I realize that the question of suffering for some of us is not an academic issue but an intensely painful and hurtful, even overpowering reality. If you are suffering, Christian or not but interested in learning more about the Christian approach to suffering, this is the book for you. Its also written in a very sympathetic and compassionate way. This is a topic to be approached with the greatest sensitivity and kindness.

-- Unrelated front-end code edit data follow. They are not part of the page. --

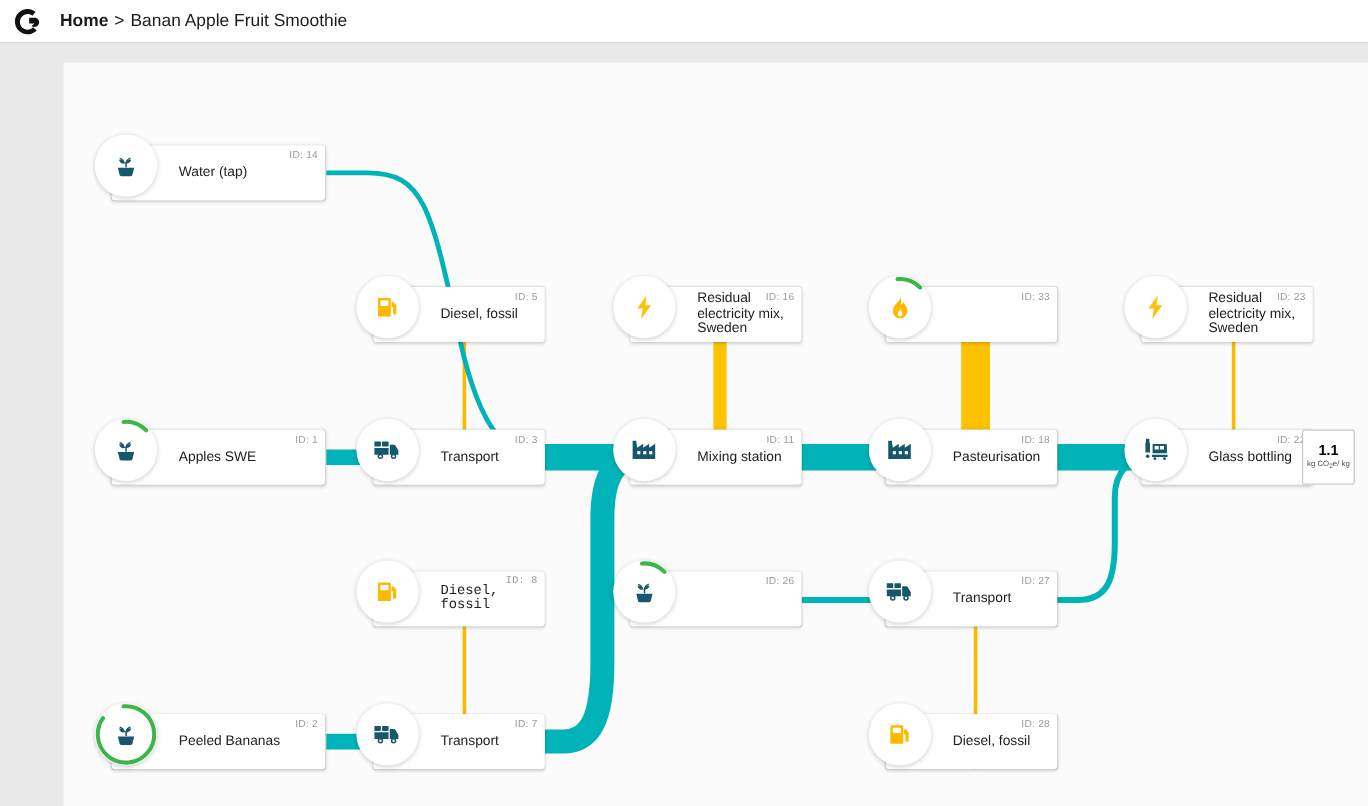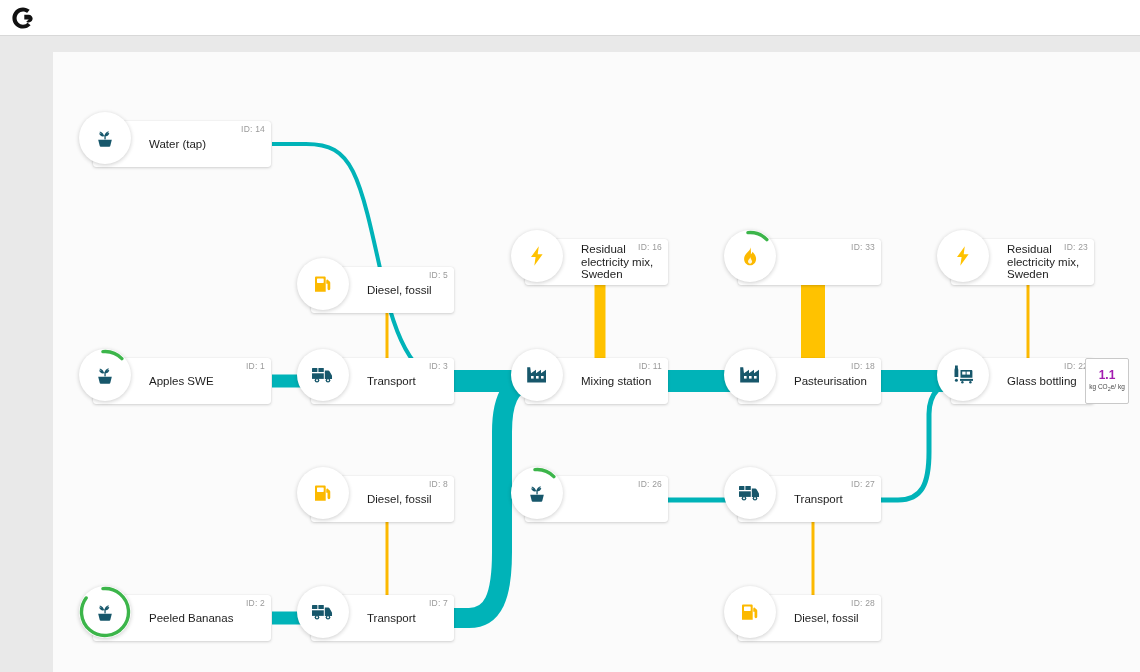"Home" div.crumbs { html: none -> <div> <span>Home</span> <span>&gt;</span> <span>Banan Apple Fruit Smoothie</span> </div> }
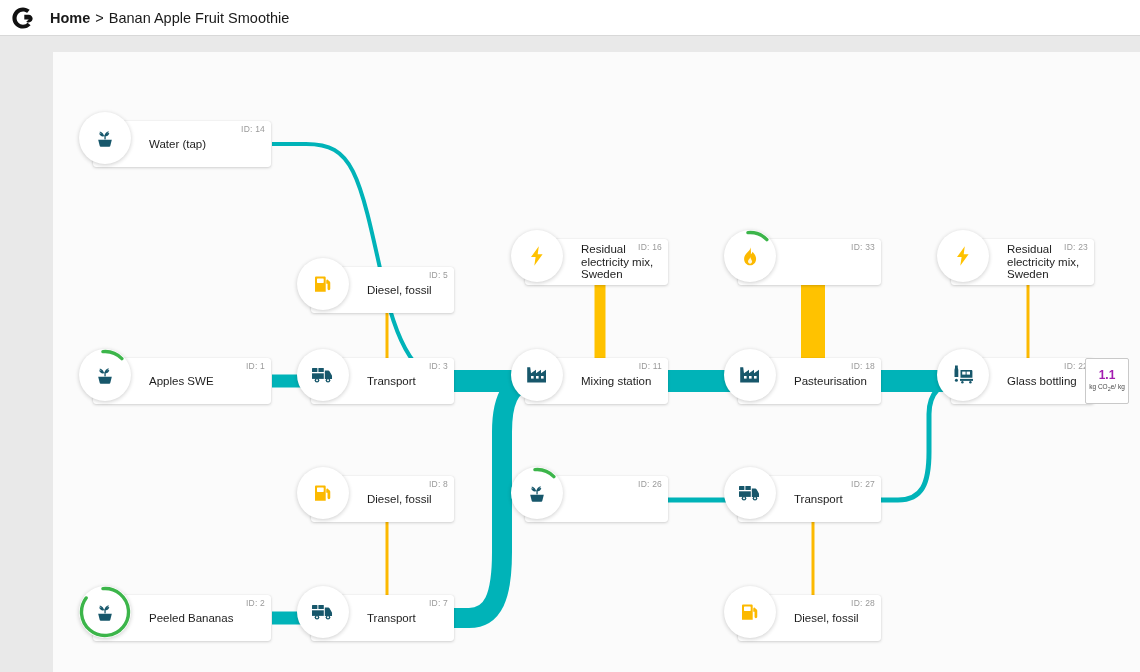"ID: 5" div.node { margin-top: 28px -> none }
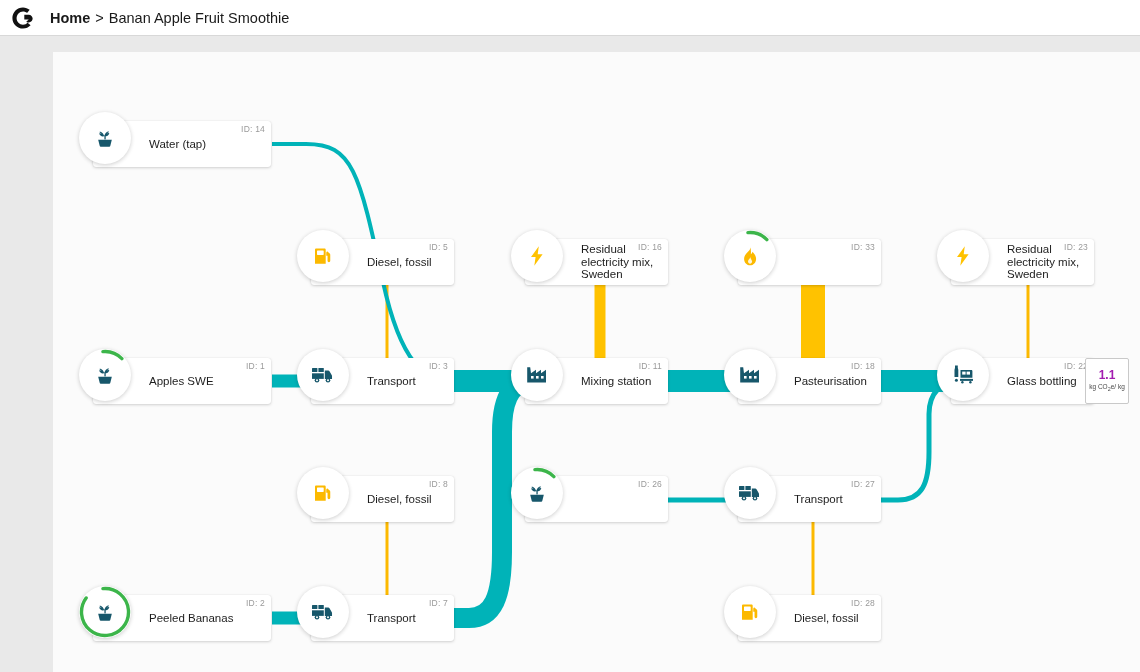"1.1" .badge-val { color: #a21caf -> #000000 }
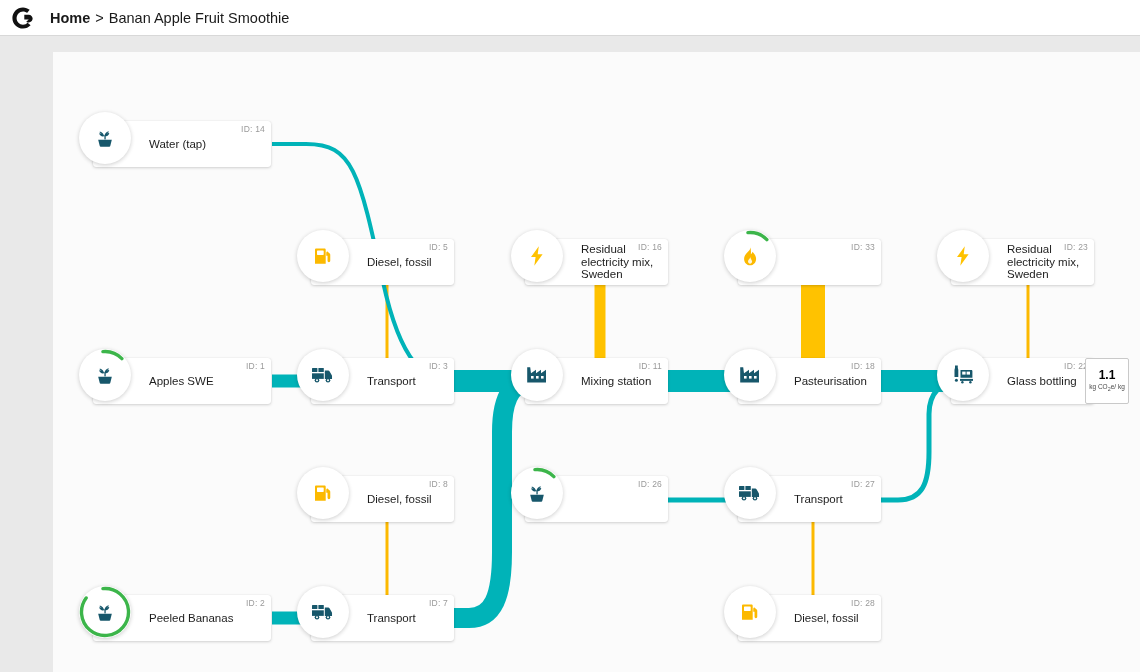"ID: 8" div.node { font-family: none -> Liberation Mono, monospace }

Keller's book looks at "Why do we suffer?" and then "What should we do when we are suffering?" The book splits into two parts, the longer first addressing the first question and the shorter and particularly strong second half looking at what we should do as Christians when in "the furnace." The furnace comes from the story some of us may remember from Sunday school of three men in ancient Babylon, Shadrach Meshach and Abednego. Its in the book of Daniel. They were thrown into the furnace for refusing to bow down to Nebuchadnezzar's idol. In the fire Nebuchadnezzar is amazed to see that they have been joined by a fourth person, whom Christians believe was the pre incarnate Jesus Christ. They come out unhurt. But Keller points out that very often Christians don't get rescued from "the furnace." And in fact the three men recognise this as they say to the King that if God wants to save them from suffering and death he can, but he may not. "Even if he doesn't though, King, we are still not going to bow down to the idol." Being a Christian Keller underlines is emphatically not an insurance policy against all the sadness and suffering of life. Many Christians, he argues, are "practical Deists" that is they see God as a divine being whose job it is to meet their needs. Surveys show that many Christians see God owing all but the most villainous people a comfortable life. That is emphatically not what the bible teaches. In fact, Keller points out God may well remove from us his blessings to teach us painfully to love him for his own sake and not what he gives us.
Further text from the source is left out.